A Long and Winding Road: Kathy Anderson
My story is a long and winding road. Currently I am going through several rounds balloon angioplasties in my lungs. I was diagnosed with CTEPH in 2011 and in 2017 with PH due to left-sided heart failure. I look back on my journey and how this all started. It seems like I’m looking at it from someone else’s perspective because of everything that has happened.
It started in 1994 with four miscarriages. Since that time I’ve had over 150 blood clots throughout my body. In 1998, I developed clots in my legs and lungs, and was diagnosed with lupus, fibromyalgia, and antiphospholipid syndrome. Since then I have also been diagnosed with raynauds, gastroparesis, chronic kidney disease, CHF, and of course pulmonary hypertension. 2001 is when my PH symptoms started, even though we didn’t know what it was at the time. I was occasionally out of breath and periodically I would get dizzy. Many doctors told me it could be caused by a lot different things (being overweight and out of shape), or would blame it on the diseases I already had.
It would not be until January 2010 when I heard the term pulmonary hypertension and not until October 2010 that I was officially diagnosed. Shortly after my diagnosis I was started on Remodulin and was told I would need surgery to remove the blood clots from my heart and lungs. This began a two year battle with the state to approve my surgery, since I was on Medicaid at the time.
If I could offer one piece of advice it would be ask for help in aiding your journey for better healthcare. If you are told no, fight, and then fight some more. I asked a state senator to help get approved for my surgery. Her legal aid was able to contact people I didn’t even know existed. She fought for me and my family in ways I could not have even thought about. I owe a lot to her and am forever grateful.
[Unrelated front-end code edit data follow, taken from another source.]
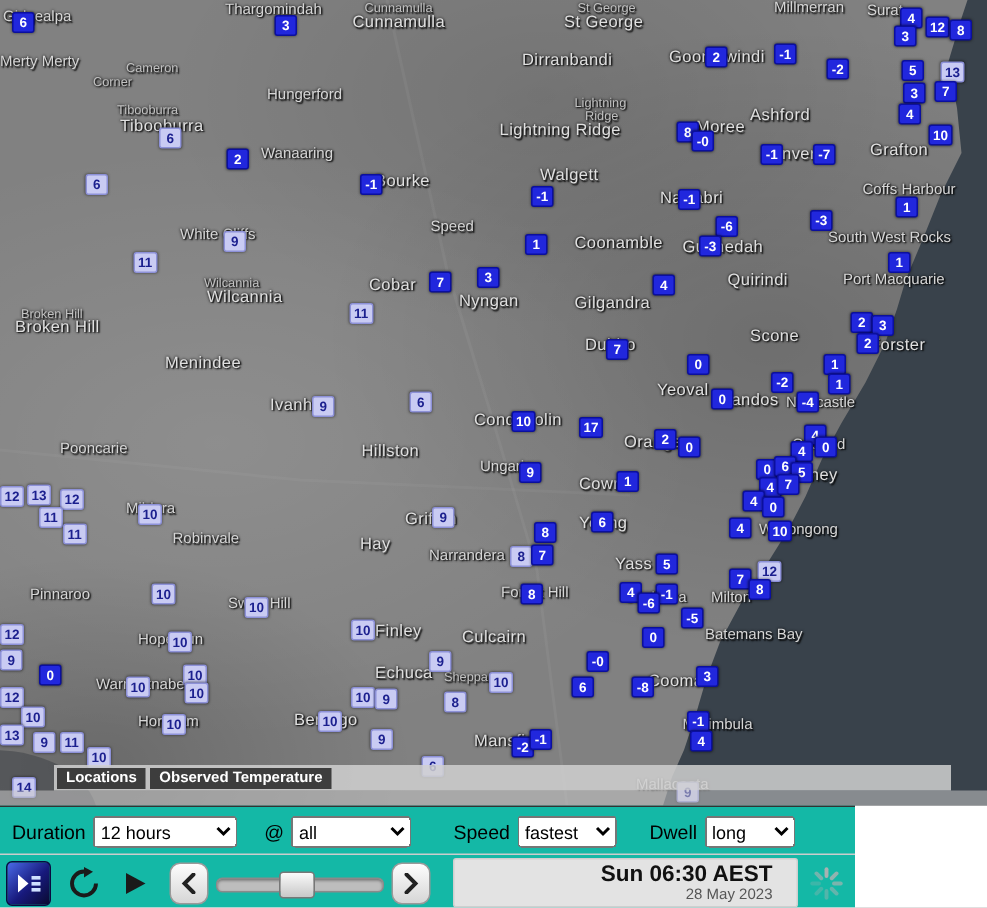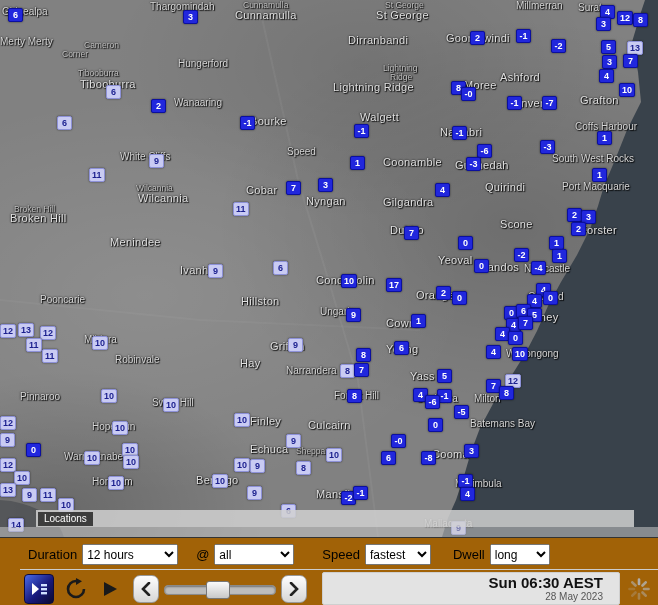--- a/index.html
+++ b/index.html
@@ -30,7 +30,7 @@
 
   .legend-bar{position:absolute;left:36px;right:24px;top:510px;height:17px;z-index:4;
       background:rgba(208,208,208,.85);display:flex;align-items:center;padding:0 2px;gap:3px;}
-  .legend-chip{background:#3d3d3d;color:#fff;font-size:10px;padding:1px 6px;line-height:12px;}
+  .legend-chip{background:#3d3d3d;color:#fff;font-size:10px;padding:1px 6px;line-height:12px;font-weight:bold;}
   .bottom-strip{position:absolute;left:0;right:0;top:527px;height:10px;z-index:4;
       background:rgba(200,200,200,.55);}
 

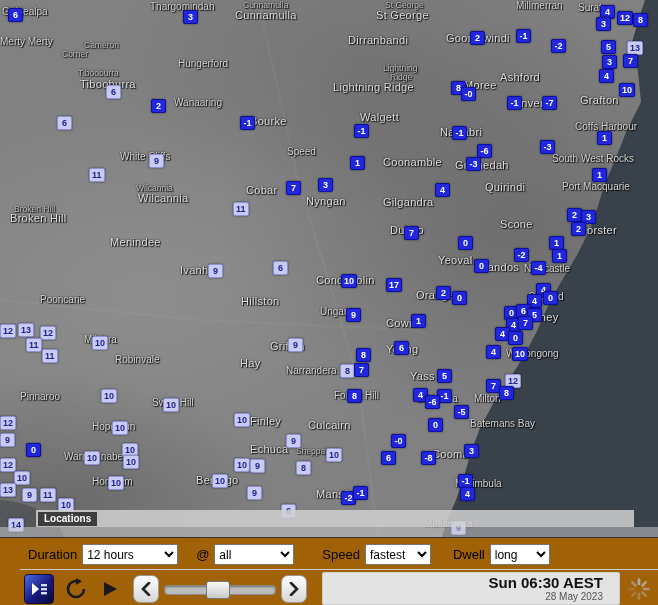--- a/index.html
+++ b/index.html
@@ -298,6 +298,7 @@
 
     <div class="legend-bar">
       <span class="legend-chip">Locations</span>
+      <span class="legend-chip">Observed Temperature</span>
     </div>
     <div class="bottom-strip"></div>
   </div>

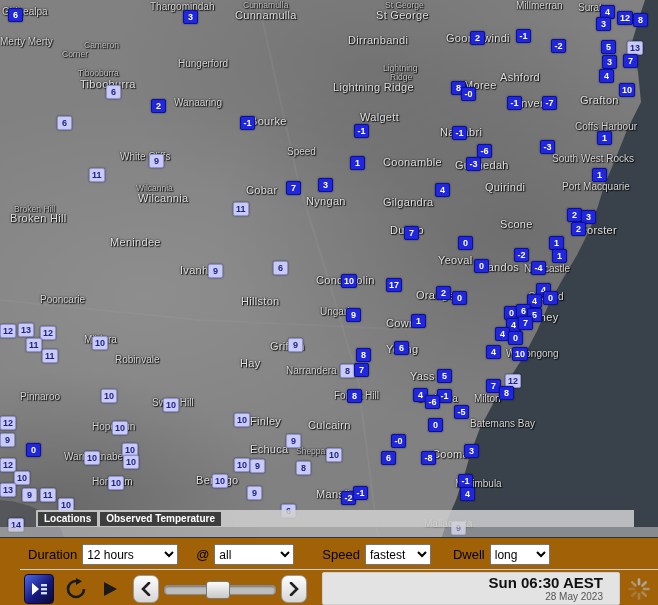--- a/index.html
+++ b/index.html
@@ -35,8 +35,8 @@
       background:rgba(200,200,200,.55);}
 
   
-  .panel{position:absolute;left:0;top:537px;width:658px;height:68px;background:#a16207;
-         border-top:1px solid #333;box-sizing:border-box;padding-left:20px;}
+  .panel{position:absolute;left:0;top:537px;width:570px;height:68px;background:#14b8a6;
+         border-top:1px solid #333;box-sizing:border-box;}
   .row1{height:29px;display:flex;align-items:center;padding:2px 8px 0 8px;
         border-bottom:1px solid #ccc;font-size:13px;color:#000;}
   .row1 label{margin-right:5px;}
With just a couple of months to live I received my surgery in October 2012. I was off all PH medications and oxygen for the first time since diagnosis. This lasted for six months and I started to clot again. My PH rebounded and I had to start back on PH medications and oxygen. By 2017 I was in left-sided heart failure, along with the right, and that was driving my PH. At that point I had to deal with the realization that I now have two forms of pulmonary hypertension and I didn’t think there was really anything else we could do differently. My fate was sealed.
Then in October 2018 I attended a PHA On The Road event and heard about BPA’s for the first time. This gave me a new hope and outlook on life. I will go through four rounds between January and April this year and I hope this will help me reduce my oxygen from 8L back down to two, have more energy to do things, and the most important, better quality of life.
Along the way I have met some incredible people and I am honored to be part of such an incredible community. I’ve been privileged to be a co-leader for a small PH support group with Deborah Webster. She is the ying to my yang and one of my biggest supporters. She has become a very dear friend. My sister is still my caregiver and is still my biggest cheerleader. She keeps me grounded. The most important thing though is I’m still here, still breathing, and still fighting. The longer we fight, the more drugs and procedures are developed, and that in turn will help prolong our lives. I truly believe in positive thinking and that negativity equals giving up. I’m no quitter and will continue to fight for myself and others with this rare incurable disease.